Front-end code edit data

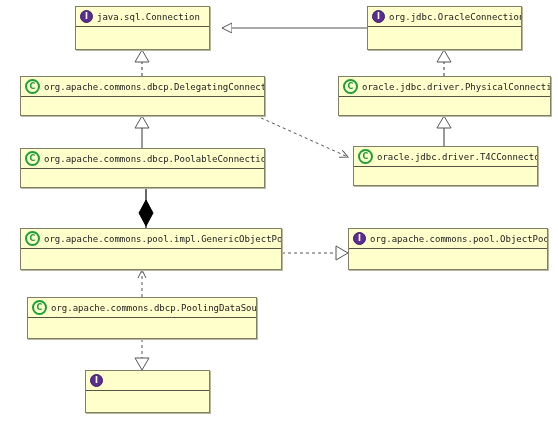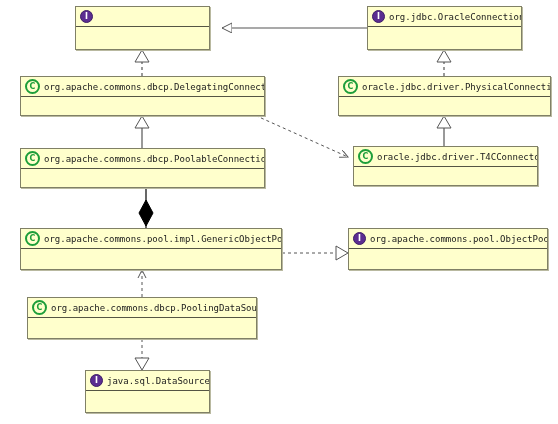--- a/index.html
+++ b/index.html
@@ -94,6 +94,7 @@
   <div class="uml-box" style="left:75px;top:6px;width:135px;height:44px;">
     <div class="uml-head">
       <span class="ic ic-interface">I</span>
+      <span class="uml-name">java.sql.Connection</span>
     </div>
     <div class="uml-body" style="height:23px;"></div>
   </div>

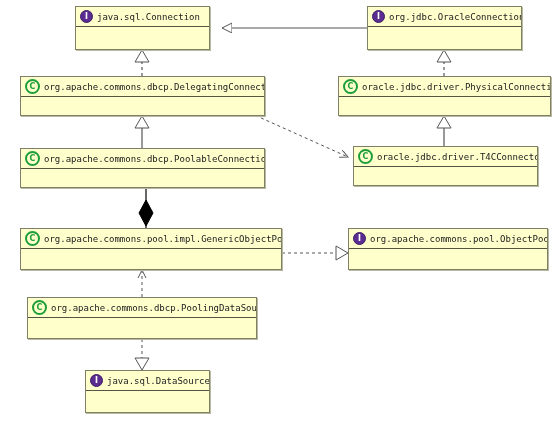--- a/index.html
+++ b/index.html
@@ -166,7 +166,6 @@
   <div class="uml-box" style="left:85px;top:370px;width:125px;height:43px;">
     <div class="uml-head">
       <span class="ic ic-interface">I</span>
-      <span class="uml-name">java.sql.DataSource</span>
     </div>
     <div class="uml-body" style="height:22px;"></div>
   </div>

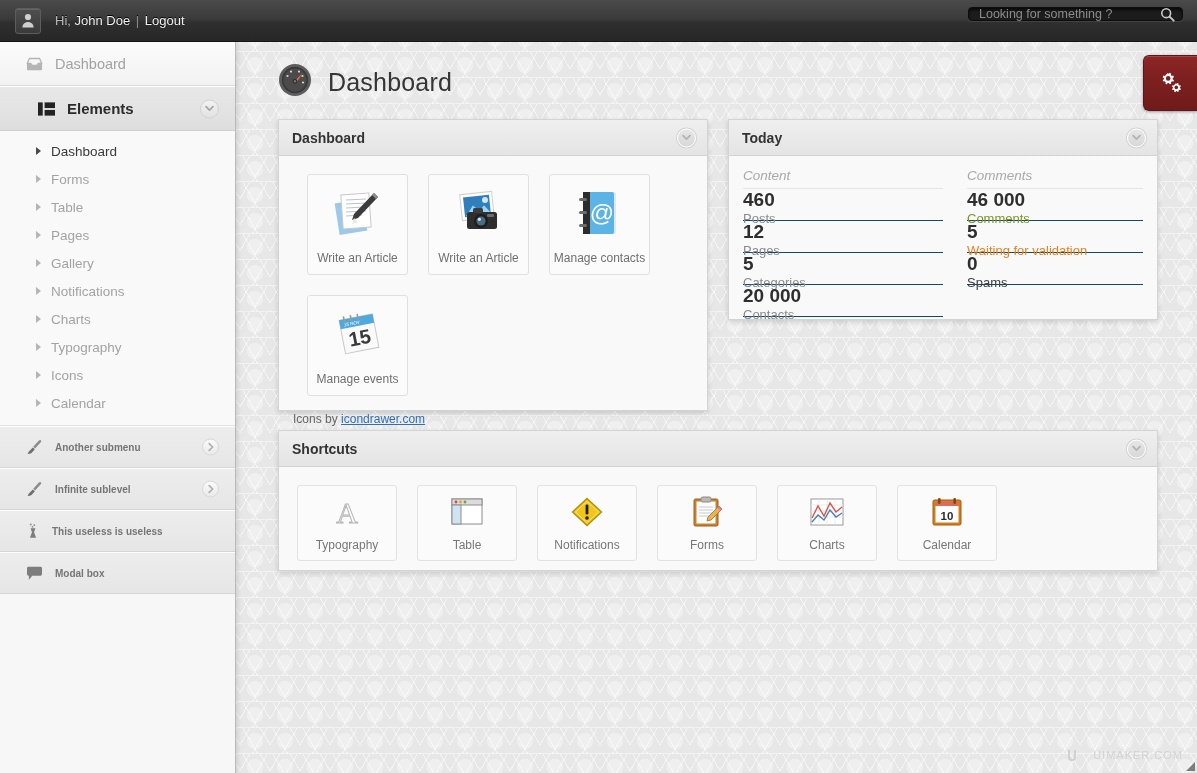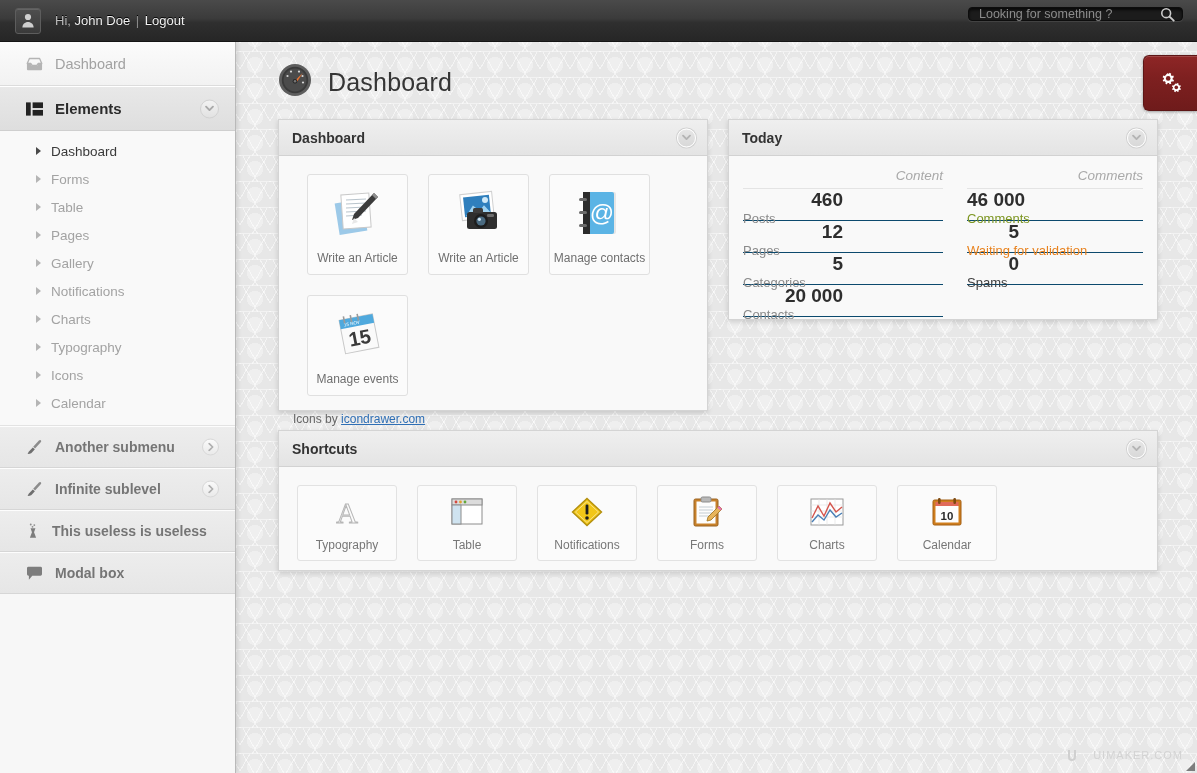--- a/index.html
+++ b/index.html
@@ -84,7 +84,7 @@
   }
   .nav-top .ico { margin-right: 12px; display: flex; }
   .nav-section {
-    height: 45px; display: flex; align-items: center; padding-left: 26px;
+    height: 45px; display: flex; align-items: center; padding-left: 38px;
     background: linear-gradient(to bottom, #e8e8e8, #dedede);
     border-top: 1px solid #fff;
     border-bottom: 1px solid #cfcfcf;

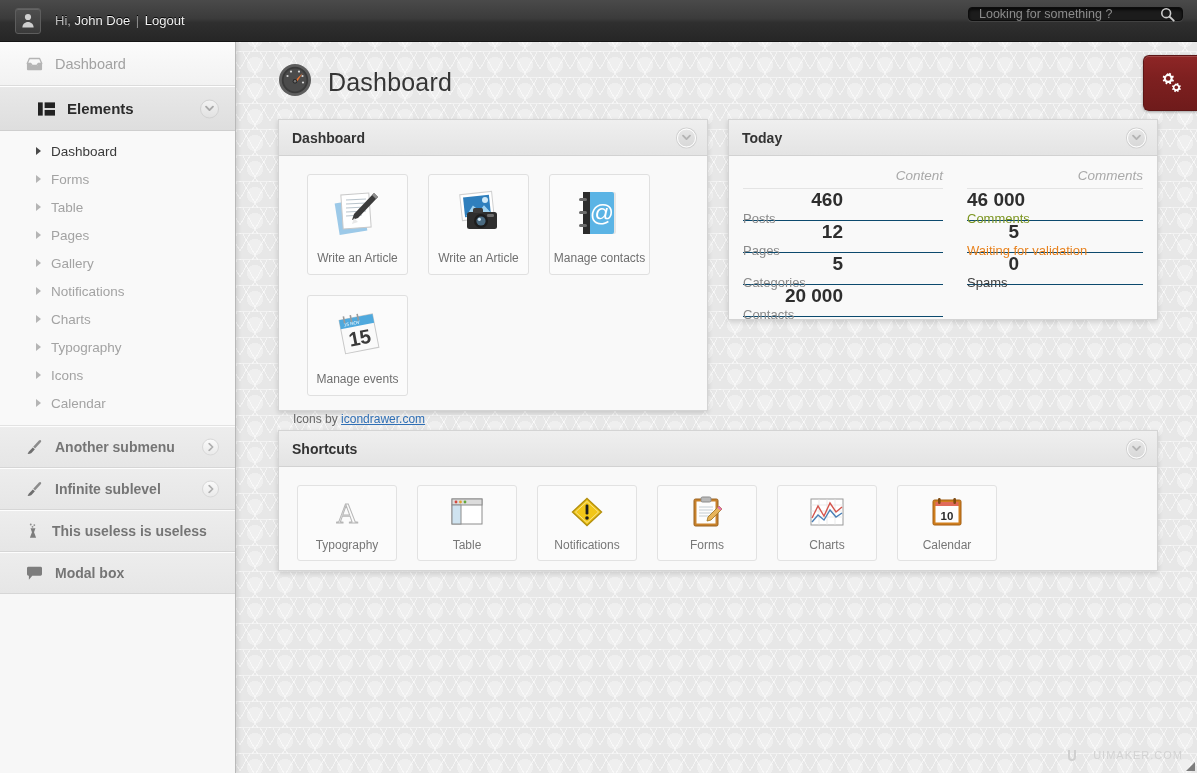--- a/index.html
+++ b/index.html
@@ -193,7 +193,7 @@
 
   
   .today-grid { display: flex; padding: 10px 14px 14px 14px; }
-  .today-col { width: 50%; text-align: right; }
+  .today-col { width: 50%; }
   .today-col.right { padding-left: 24px; }
   .col-head {
     font-size: 13.5px; color: #a9a9a9; font-style: italic;

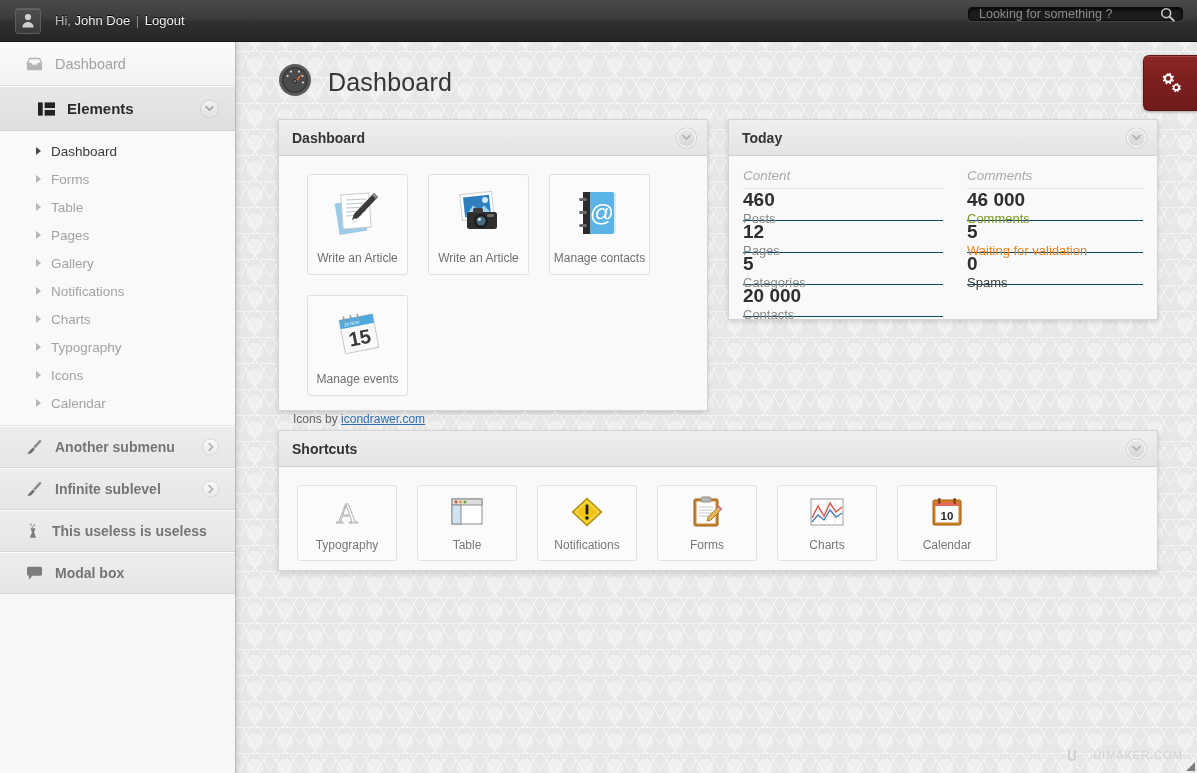--- a/index.html
+++ b/index.html
@@ -118,7 +118,7 @@
     background: linear-gradient(to bottom, #ededed, #e6e6e6);
     border-bottom: 1px solid #d6d6d6;
     border-top: 1px solid #fdfdfd;
-    color: #757575; font-size: 14px; font-weight: bold;
+    color: #757575; font-size: 10px; font-weight: bold;
     position: relative; cursor: pointer;
   }
   .nav-row .ico { margin-right: 12px; display:flex; }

**Your task**
Leave out the pictures and repeat exactly the lines from the first line of the data through the line containing "border-top: 1px solid #fff;". Add nothing else.

**Result of the exercise**
--- a/index.html
+++ b/index.html
@@ -94,6 +94,7 @@
   <div class="uml-box" style="left:75px;top:6px;width:135px;height:44px;">
     <div class="uml-head">
       <span class="ic ic-interface">I</span>
+      <span class="uml-name">java.sql.Connection</span>
     </div>
     <div class="uml-body" style="height:23px;"></div>
   </div>

--- a/index.html
+++ b/index.html
@@ -166,7 +166,6 @@
   <div class="uml-box" style="left:85px;top:370px;width:125px;height:43px;">
     <div class="uml-head">
       <span class="ic ic-interface">I</span>
-      <span class="uml-name">java.sql.DataSource</span>
     </div>
     <div class="uml-body" style="height:22px;"></div>
   </div>

--- a/index.html
+++ b/index.html
@@ -84,7 +84,7 @@
   }
   .nav-top .ico { margin-right: 12px; display: flex; }
   .nav-section {
-    height: 45px; display: flex; align-items: center; padding-left: 26px;
+    height: 45px; display: flex; align-items: center; padding-left: 38px;
     background: linear-gradient(to bottom, #e8e8e8, #dedede);
     border-top: 1px solid #fff;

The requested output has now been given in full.